[Detected change data]
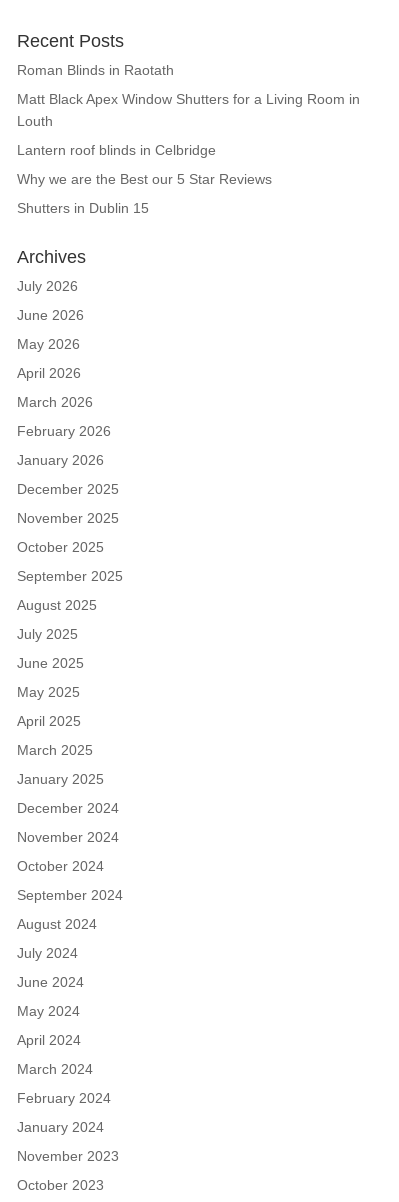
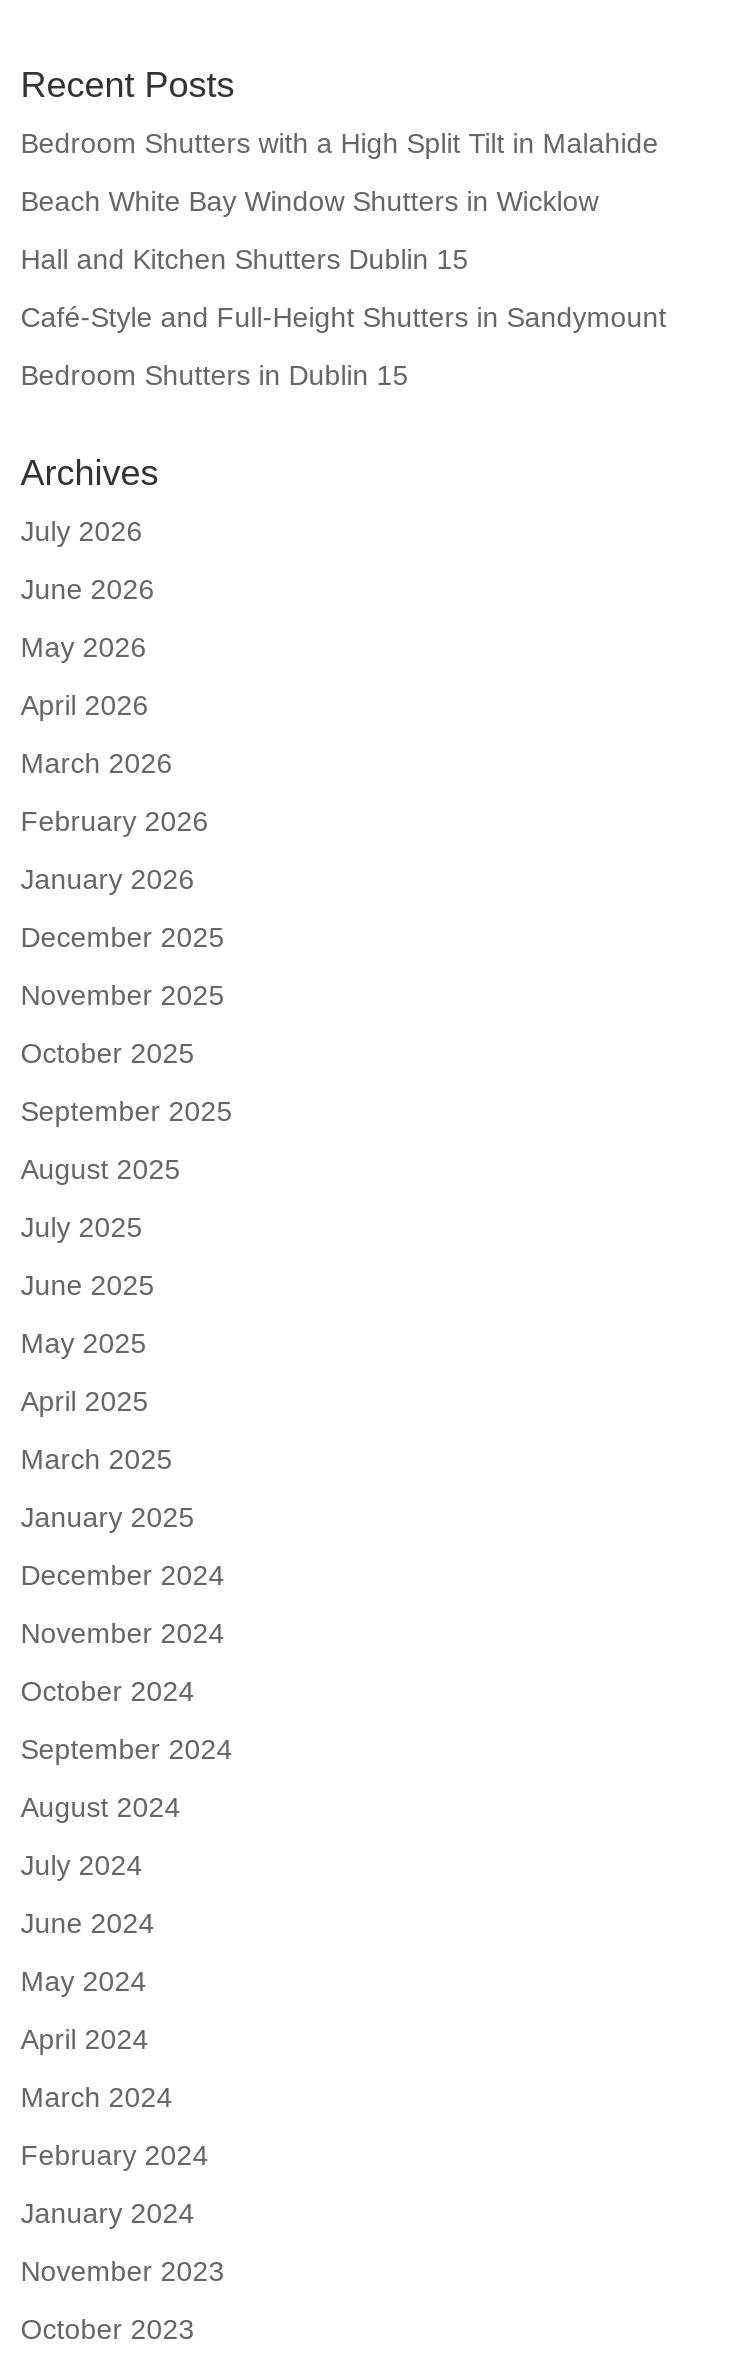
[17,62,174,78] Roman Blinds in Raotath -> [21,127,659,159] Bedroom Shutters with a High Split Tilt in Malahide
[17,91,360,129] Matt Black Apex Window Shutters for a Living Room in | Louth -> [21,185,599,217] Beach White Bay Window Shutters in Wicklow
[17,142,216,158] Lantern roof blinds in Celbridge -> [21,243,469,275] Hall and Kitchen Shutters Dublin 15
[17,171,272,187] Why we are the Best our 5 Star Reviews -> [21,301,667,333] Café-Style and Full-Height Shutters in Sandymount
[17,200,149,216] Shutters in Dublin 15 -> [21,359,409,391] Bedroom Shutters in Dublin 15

> **WHAT IS EXPECTED**
Please copy every line of the data that carries the string "Bedroom".

> **ANSWER BOX**
[17,62,174,78] Roman Blinds in Raotath -> [21,127,659,159] Bedroom Shutters with a High Split Tilt in Malahide
[17,200,149,216] Shutters in Dublin 15 -> [21,359,409,391] Bedroom Shutters in Dublin 15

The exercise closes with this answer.